Work item: First find the line with "- pdf pag...47" in the entries below, then set down exactly every line through the line with "specifies a family)", that line included.

Exercise data:
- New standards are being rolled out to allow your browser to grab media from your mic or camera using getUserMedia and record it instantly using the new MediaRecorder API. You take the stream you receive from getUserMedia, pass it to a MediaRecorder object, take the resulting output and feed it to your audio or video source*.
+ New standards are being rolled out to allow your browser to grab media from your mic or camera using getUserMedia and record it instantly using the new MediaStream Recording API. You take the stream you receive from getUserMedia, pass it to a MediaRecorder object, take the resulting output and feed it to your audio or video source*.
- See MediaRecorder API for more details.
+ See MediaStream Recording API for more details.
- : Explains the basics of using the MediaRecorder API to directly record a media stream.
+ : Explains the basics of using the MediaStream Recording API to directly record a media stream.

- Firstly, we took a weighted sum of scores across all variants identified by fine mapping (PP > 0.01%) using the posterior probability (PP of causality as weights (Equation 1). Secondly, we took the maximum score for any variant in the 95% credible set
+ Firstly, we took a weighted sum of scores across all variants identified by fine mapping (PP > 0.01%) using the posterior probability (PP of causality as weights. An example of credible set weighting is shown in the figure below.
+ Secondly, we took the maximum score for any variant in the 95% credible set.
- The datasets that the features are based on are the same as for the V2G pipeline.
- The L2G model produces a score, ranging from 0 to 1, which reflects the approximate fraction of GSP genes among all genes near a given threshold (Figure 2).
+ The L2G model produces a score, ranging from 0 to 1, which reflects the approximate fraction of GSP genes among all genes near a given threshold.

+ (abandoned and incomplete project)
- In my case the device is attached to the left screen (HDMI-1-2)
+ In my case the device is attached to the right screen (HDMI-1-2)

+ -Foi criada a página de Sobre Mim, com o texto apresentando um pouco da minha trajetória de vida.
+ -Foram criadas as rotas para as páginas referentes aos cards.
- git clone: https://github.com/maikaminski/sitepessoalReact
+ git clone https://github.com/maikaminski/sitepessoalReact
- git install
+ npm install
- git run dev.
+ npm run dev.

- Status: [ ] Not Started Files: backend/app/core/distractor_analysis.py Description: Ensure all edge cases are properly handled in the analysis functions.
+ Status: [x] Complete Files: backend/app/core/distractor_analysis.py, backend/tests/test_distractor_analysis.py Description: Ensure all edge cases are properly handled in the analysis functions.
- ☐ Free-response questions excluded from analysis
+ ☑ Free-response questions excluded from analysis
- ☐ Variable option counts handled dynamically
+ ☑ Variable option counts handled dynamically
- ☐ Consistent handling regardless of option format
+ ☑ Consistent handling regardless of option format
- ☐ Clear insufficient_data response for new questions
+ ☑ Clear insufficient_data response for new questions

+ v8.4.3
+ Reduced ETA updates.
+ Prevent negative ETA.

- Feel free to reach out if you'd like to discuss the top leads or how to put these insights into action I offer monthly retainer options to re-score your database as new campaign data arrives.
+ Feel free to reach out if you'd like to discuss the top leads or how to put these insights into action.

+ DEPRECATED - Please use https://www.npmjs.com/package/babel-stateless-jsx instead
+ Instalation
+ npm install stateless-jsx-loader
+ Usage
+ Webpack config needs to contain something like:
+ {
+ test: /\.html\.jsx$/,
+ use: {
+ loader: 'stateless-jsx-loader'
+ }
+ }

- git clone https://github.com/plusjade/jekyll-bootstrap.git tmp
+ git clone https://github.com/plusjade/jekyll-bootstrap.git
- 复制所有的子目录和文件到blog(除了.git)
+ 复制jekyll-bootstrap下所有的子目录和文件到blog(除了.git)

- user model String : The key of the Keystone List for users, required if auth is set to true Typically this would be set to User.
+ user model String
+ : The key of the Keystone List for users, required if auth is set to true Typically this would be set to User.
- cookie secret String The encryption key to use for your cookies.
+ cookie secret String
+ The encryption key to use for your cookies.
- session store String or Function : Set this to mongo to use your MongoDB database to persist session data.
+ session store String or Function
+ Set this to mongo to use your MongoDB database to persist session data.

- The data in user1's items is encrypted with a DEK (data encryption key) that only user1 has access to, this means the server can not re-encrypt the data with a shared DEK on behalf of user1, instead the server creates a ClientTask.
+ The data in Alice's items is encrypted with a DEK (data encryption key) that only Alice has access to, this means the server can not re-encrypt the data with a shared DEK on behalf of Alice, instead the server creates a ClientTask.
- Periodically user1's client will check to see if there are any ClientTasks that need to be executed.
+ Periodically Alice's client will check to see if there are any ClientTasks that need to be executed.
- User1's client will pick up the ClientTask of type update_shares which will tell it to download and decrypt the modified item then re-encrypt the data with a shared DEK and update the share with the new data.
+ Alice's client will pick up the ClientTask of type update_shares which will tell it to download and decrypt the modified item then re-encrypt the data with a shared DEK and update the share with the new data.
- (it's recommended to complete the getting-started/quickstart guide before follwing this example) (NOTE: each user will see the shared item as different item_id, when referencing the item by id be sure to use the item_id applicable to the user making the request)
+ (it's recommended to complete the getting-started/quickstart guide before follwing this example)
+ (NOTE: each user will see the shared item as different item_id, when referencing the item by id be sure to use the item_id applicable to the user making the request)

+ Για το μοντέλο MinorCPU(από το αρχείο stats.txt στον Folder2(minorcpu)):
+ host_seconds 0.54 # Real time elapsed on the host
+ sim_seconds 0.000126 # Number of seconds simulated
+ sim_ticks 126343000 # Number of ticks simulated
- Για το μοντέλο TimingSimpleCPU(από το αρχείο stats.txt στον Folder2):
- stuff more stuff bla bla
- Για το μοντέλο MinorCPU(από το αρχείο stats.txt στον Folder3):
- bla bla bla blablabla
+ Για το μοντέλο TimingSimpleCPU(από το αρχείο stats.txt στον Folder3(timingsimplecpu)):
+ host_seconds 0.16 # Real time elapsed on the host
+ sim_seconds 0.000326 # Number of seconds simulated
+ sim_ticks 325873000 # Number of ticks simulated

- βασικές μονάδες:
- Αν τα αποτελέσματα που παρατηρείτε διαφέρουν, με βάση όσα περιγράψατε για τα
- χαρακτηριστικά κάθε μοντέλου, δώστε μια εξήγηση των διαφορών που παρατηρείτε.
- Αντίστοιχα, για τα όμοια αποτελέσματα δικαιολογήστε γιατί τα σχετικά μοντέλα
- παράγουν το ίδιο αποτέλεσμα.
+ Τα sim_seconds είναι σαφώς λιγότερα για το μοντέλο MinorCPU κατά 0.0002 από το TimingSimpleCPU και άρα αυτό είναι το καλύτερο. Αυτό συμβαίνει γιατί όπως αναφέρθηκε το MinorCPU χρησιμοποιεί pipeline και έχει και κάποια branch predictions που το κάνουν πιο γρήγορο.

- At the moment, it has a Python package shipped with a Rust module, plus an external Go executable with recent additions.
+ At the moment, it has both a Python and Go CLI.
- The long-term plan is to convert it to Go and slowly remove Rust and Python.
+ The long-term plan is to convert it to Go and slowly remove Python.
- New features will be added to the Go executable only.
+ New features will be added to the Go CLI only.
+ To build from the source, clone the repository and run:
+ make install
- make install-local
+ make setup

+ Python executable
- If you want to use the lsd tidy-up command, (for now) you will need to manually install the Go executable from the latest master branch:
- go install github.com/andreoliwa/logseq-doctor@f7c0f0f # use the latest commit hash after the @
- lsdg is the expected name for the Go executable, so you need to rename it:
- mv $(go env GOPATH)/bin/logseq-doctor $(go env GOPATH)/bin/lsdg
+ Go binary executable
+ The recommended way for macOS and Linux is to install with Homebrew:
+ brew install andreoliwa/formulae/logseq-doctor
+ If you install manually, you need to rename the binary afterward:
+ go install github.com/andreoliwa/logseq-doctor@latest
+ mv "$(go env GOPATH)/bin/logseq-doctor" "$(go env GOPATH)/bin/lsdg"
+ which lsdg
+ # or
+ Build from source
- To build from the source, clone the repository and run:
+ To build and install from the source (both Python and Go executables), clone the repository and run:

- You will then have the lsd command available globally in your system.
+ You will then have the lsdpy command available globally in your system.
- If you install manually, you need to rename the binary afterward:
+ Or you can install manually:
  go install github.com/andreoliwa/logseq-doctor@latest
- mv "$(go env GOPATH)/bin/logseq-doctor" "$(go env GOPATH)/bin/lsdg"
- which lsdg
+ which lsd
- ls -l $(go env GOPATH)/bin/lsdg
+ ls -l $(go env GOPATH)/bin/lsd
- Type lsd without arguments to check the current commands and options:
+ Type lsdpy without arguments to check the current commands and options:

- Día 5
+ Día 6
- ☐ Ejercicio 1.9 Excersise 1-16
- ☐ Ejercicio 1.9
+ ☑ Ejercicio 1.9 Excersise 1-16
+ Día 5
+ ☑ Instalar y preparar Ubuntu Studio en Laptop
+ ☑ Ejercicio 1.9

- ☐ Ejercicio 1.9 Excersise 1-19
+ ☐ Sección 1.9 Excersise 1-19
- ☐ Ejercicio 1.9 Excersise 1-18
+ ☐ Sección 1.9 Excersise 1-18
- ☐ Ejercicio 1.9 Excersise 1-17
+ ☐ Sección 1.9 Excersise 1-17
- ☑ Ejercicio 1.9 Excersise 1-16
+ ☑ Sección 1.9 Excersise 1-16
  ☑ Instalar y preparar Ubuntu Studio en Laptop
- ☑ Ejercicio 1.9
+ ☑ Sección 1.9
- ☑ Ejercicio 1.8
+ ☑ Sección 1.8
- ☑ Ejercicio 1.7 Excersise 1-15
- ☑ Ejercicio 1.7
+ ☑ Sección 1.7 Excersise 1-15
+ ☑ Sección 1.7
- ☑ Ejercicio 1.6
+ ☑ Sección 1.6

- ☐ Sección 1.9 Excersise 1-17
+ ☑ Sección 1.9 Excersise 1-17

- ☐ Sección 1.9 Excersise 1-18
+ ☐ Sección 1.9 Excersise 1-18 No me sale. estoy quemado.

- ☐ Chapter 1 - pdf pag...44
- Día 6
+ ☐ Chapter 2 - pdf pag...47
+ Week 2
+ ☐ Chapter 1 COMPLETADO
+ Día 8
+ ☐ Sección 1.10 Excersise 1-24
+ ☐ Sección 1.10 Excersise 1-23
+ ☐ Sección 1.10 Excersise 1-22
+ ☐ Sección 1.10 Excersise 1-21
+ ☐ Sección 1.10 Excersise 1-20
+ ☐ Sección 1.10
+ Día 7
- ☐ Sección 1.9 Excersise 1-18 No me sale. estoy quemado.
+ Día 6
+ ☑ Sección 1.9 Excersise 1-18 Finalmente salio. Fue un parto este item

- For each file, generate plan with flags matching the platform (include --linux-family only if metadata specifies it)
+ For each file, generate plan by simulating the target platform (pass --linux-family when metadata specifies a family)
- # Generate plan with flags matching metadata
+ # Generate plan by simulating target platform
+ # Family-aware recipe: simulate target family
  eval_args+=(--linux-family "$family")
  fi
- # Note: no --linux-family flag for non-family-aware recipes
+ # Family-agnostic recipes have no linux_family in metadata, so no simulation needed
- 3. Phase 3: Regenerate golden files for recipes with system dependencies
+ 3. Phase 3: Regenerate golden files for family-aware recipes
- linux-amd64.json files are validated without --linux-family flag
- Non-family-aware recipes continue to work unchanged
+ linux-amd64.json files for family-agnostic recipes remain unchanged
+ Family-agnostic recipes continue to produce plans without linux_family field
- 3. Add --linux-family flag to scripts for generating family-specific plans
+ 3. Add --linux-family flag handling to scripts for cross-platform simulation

Solved exercise:
+ ☐ Chapter 2 - pdf pag...47
+ Week 2
+ ☐ Chapter 1 COMPLETADO
+ Día 8
+ ☐ Sección 1.10 Excersise 1-24
+ ☐ Sección 1.10 Excersise 1-23
+ ☐ Sección 1.10 Excersise 1-22
+ ☐ Sección 1.10 Excersise 1-21
+ ☐ Sección 1.10 Excersise 1-20
+ ☐ Sección 1.10
+ Día 7
- ☐ Sección 1.9 Excersise 1-18 No me sale. estoy quemado.
+ Día 6
+ ☑ Sección 1.9 Excersise 1-18 Finalmente salio. Fue un parto este item

- For each file, generate plan with flags matching the platform (include --linux-family only if metadata specifies it)
+ For each file, generate plan by simulating the target platform (pass --linux-family when metadata specifies a family)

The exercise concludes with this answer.